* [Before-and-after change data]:
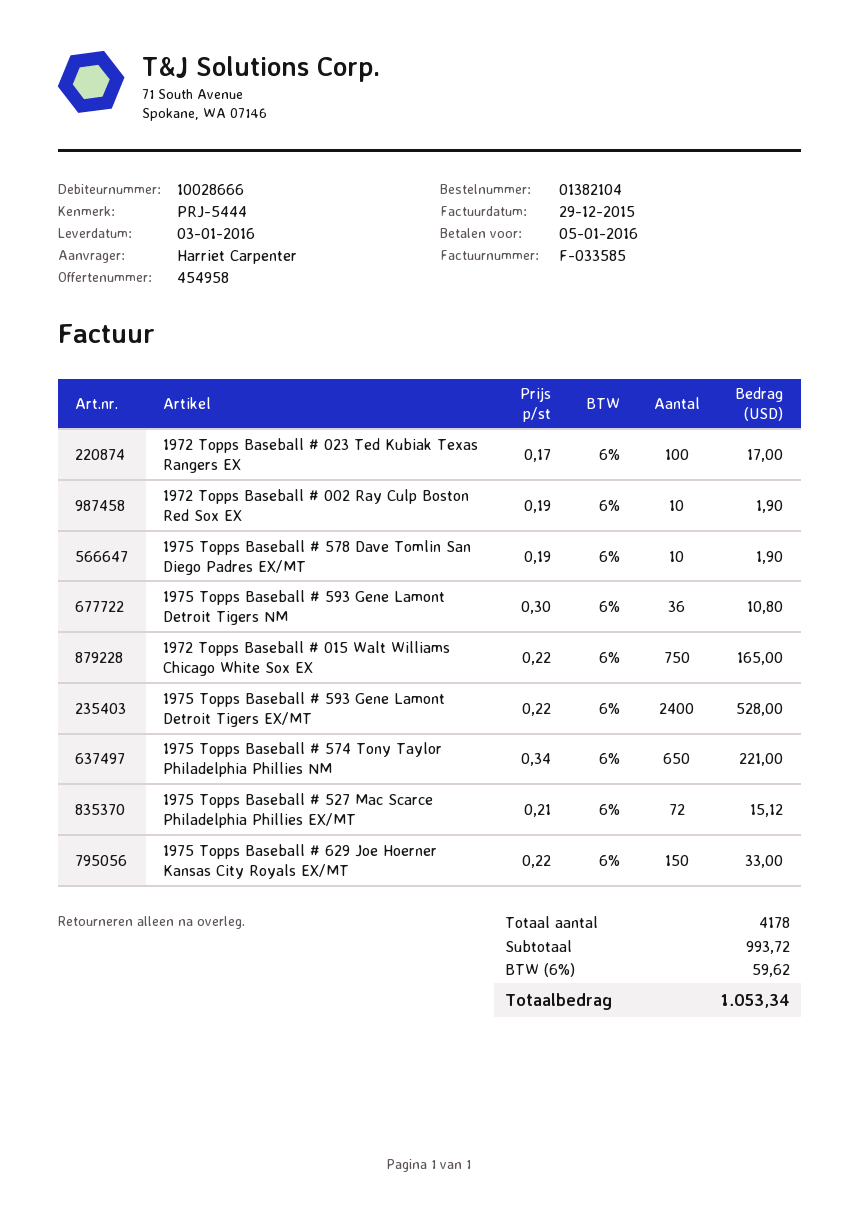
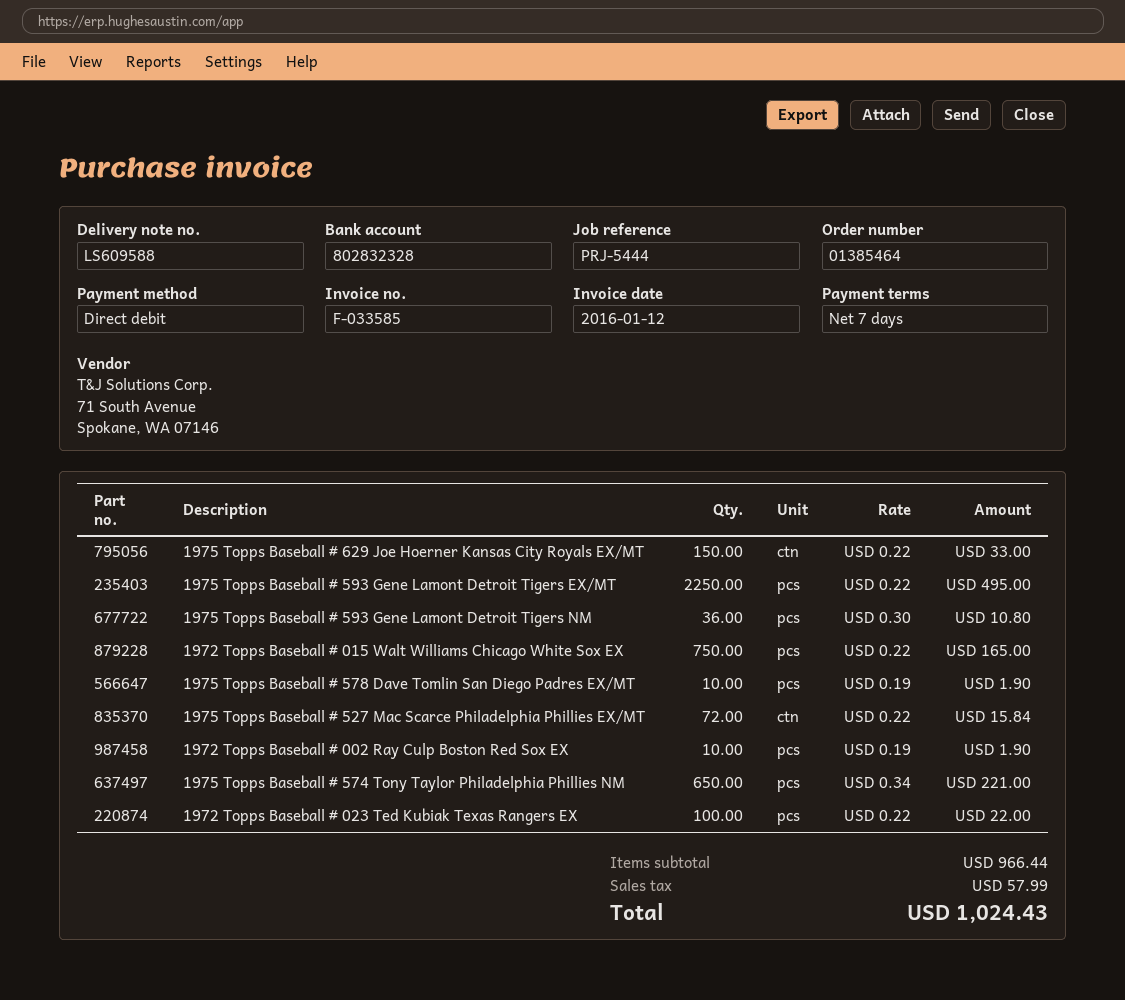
order number: 01382104 -> 01385464
invoice date: 2015-12-29 -> 2016-01-12
1972 Topps Baseball # 023 Ted Kubiak Texas Rangers EX: 100 x 0.17 = 17.00 -> 100 x 0.22 = 22.00
1975 Topps Baseball # 593 Gene Lamont Detroit Tigers EX/MT: 2400 x 0.22 = 528.00 -> 2250 x 0.22 = 495.00
1975 Topps Baseball # 527 Mac Scarce Philadelphia Phillies EX/MT: 72 x 0.21 = 15.12 -> 72 x 0.22 = 15.84
subtotal: 993.72 -> 966.44
tax: 59.62 -> 57.99
total: 1053.34 -> 1024.43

* [AIM OF THE TASK]: Only the text of the records above is to be reproduced, exactly as given; the pictures are dropped.

* [OUTPUT BELOW]:
order number: 01382104 -> 01385464
invoice date: 2015-12-29 -> 2016-01-12
1972 Topps Baseball # 023 Ted Kubiak Texas Rangers EX: 100 x 0.17 = 17.00 -> 100 x 0.22 = 22.00
1975 Topps Baseball # 593 Gene Lamont Detroit Tigers EX/MT: 2400 x 0.22 = 528.00 -> 2250 x 0.22 = 495.00
1975 Topps Baseball # 527 Mac Scarce Philadelphia Phillies EX/MT: 72 x 0.21 = 15.12 -> 72 x 0.22 = 15.84
subtotal: 993.72 -> 966.44
tax: 59.62 -> 57.99
total: 1053.34 -> 1024.43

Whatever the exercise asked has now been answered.